In this work, we involved ultrasound-assisted click CuAAC in chitosan chemistry. Ultrasound-mediated CuAAC between propargylic ester of betaine and azido chitosan derivative proceeds fast in water under aerobic conditions and gives rise novel water-soluble triazole betaine chitosan derivatives. Using ionic gelation technique, we prepared and characterized nanoparticles from the synthesized chitosan derivatives. We studied antibacterial and transfection activity of the novel chitosan derivatives and their nanoparticles. The nanoparticles with size ca. 100 nm and ζ-potential ca. +65 mV proved to possess outstanding antibacterial activity, which is much more than that of the triazole betaine derivatives in their native form, and it is equal to the activity of ampicillin and gentamicin. Opposite, triazole betaine chitosan derivatives in their native form are characterized by remarkable transfection activity as compared with their nanoparticles. The most active triazole betaine chitosan derivatives are derivatives of moderate molecular weight with moderate degree of substitution.
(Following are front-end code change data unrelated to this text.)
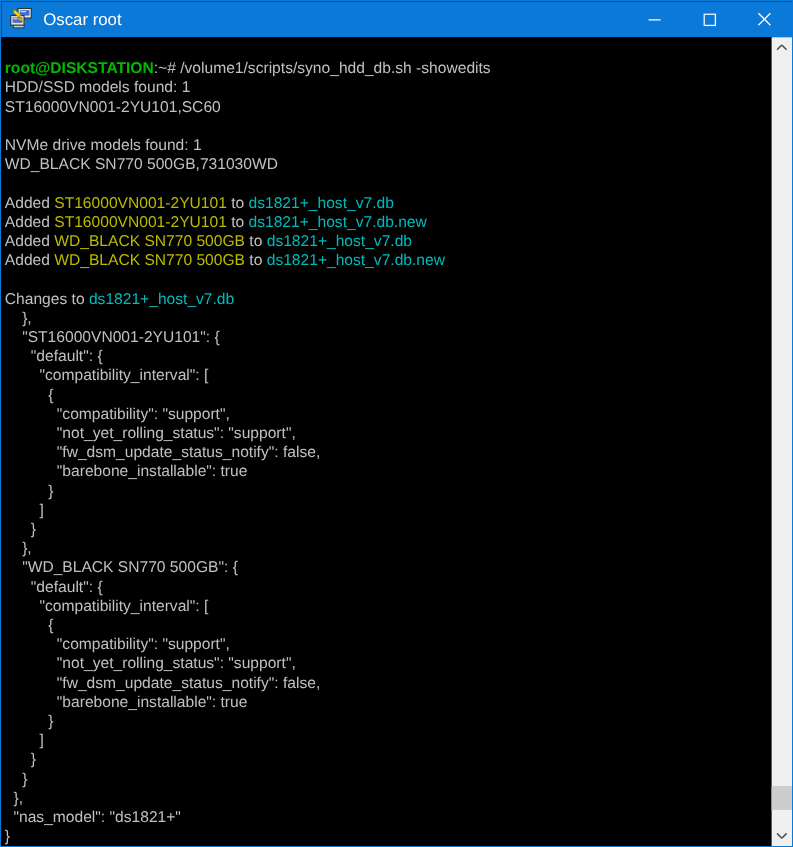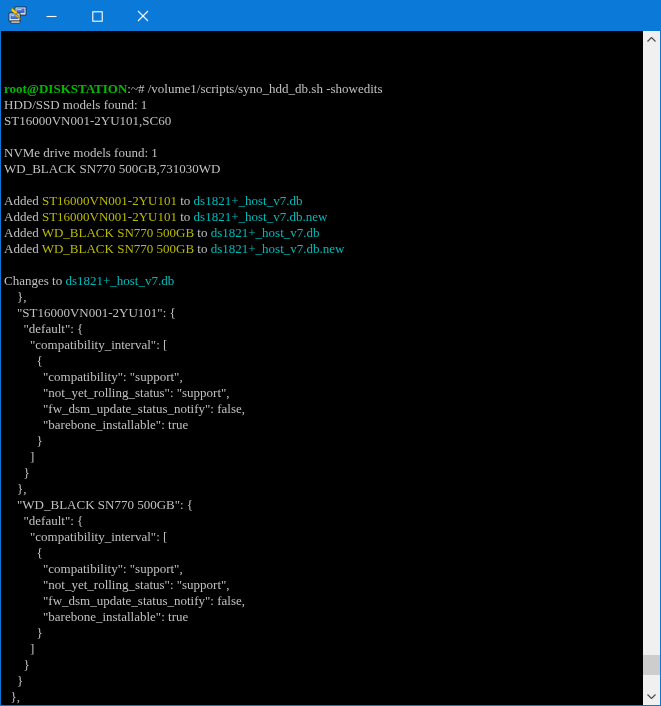--- a/index.html
+++ b/index.html
@@ -119,6 +119,7 @@
 
       <polygon points="4,2 10,7 7.5,7.5 13,13 6,9.5 8.6,9 3,4.5" fill="#ffd400" stroke="#8a6d00" stroke-width="0.5"></polygon>
     </svg>
+    <div class="title">Oscar root</div>
     <div class="win-controls">
       <div class="win-btn">
         <svg width="11" height="11" viewBox="0 0 11 11">

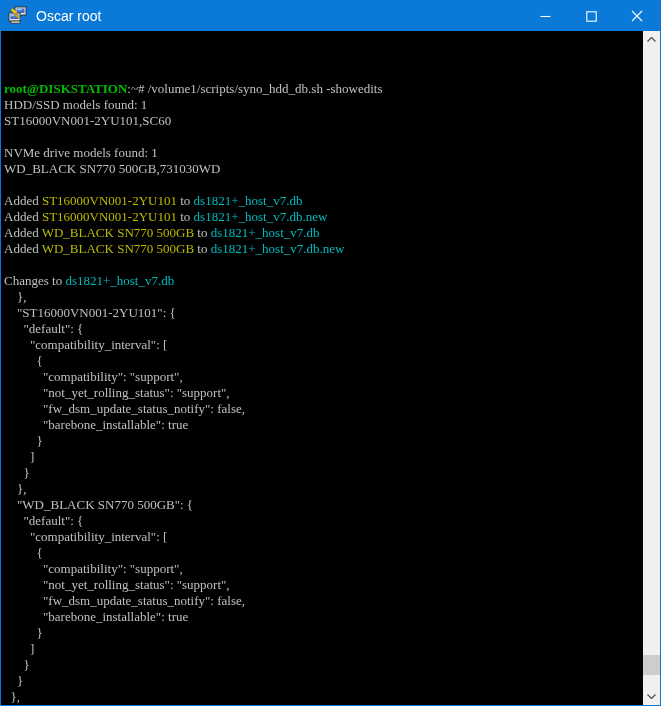--- a/index.html
+++ b/index.html
@@ -64,13 +64,12 @@
   .term-screen {
     position: absolute;
     left: 0; top: 0; right: 17px; bottom: 0;
-    padding: 3px 0 0 3px;
-    font-family: Liberation Serif, serif;
+    padding: 18px 0 0 3px;
+    font-family: Liberation Sans, sans-serif;
     font-size: 13px;
     line-height: 16px;
     white-space: pre;
     overflow: hidden;
-    margin-top: 47px;
   }
   .line { height: 16px; }
   .c-fg     { color: var(--fg); }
Their transfection activity is extremely high for chitosan species and it is comparable (values of the same order) with activity of Lipofectin - commercially available gene delivery vector.

Natural polysaccharide-based smart (temperature sensing) and active (antibacterial, antioxidant and photoprotective) nanoparticles with potential application in biocompatible food coatings.

Smart and active nanoparticles are of increasing interest in food films and coatings application. In the current study, we purpose novel nanoparticles NPs-4(1:5) and NPs-4(1:5.5), which possess simultaneously both smart (temperature sensitive) and active (antibacterial, light absorbing and antioxidant) properties. The obtained nanoparticles are based on PEG/MC core with anthocyanidin and sodium acetate, and chitosan/gallotannin-based shell. The nanoparticles have hydrodynamic diameter ca. 450 nm and are positively charged (ζ-potential is 21 mV for NPs-4(1:5) and +23 mV for NPs-4(1:5.5). NPs-4(1:5) and NPs-4(1:5.5) are thermochromic and turn from colorless to purple at ca. 20 °C 0 °C respectively. The nanoparticles possess antibacterial activity much more than the starting chitosan (MIC, µg/mL, E. coli: 1.35 (NPs-4(1:5)), 1.18 (NPs-4(1:5.5)) and 10.12 (chitosan); S. aureus: 1.14 (NPs-4(1:5)), 1.10 (NPs-4(1:5.5)) and 6.20 (chitosan)). The nanoparticles efficiently absorb ultraviolet light, have high antioxidant effect (0.051 trolox equivalents), are non-toxic and fully composed of substances approved for use in the food industry.